Exercise objective: If a line in the entries below contains the word "nowrap", it counts; report how many such lines there are, and only that number.
● ● ● ● ● ● ●
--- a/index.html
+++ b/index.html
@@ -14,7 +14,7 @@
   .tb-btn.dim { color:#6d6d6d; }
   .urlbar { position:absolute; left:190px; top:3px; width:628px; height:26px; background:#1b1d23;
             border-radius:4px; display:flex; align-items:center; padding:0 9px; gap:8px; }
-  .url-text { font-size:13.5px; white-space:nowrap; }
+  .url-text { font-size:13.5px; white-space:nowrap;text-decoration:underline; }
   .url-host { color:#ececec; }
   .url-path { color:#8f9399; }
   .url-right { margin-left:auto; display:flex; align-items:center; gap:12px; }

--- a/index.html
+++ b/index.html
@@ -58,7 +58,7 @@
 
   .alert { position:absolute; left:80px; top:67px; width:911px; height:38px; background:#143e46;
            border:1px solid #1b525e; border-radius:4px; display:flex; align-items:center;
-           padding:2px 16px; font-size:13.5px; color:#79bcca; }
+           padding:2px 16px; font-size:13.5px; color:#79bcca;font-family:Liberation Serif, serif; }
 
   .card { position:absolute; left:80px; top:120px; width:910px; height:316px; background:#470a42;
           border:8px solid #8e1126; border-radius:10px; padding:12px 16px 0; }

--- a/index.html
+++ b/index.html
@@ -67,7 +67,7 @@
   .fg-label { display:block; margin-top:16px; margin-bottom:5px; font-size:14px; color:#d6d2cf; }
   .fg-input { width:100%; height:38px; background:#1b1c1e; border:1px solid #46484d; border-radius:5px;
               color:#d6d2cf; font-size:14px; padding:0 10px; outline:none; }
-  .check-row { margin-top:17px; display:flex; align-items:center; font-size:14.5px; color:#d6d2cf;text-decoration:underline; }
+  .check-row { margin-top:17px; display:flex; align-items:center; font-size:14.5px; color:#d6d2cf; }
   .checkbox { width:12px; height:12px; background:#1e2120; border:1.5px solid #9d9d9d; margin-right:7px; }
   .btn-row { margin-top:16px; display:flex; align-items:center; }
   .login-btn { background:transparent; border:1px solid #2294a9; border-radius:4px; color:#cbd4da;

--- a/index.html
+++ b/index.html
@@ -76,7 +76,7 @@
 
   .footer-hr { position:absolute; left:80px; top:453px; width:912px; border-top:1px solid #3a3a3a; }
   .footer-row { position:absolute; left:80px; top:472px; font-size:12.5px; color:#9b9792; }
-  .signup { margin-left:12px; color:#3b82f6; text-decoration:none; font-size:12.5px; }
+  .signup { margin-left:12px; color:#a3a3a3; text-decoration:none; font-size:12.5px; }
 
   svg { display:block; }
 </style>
● ● ● ● ● ● ●
Solution below: 2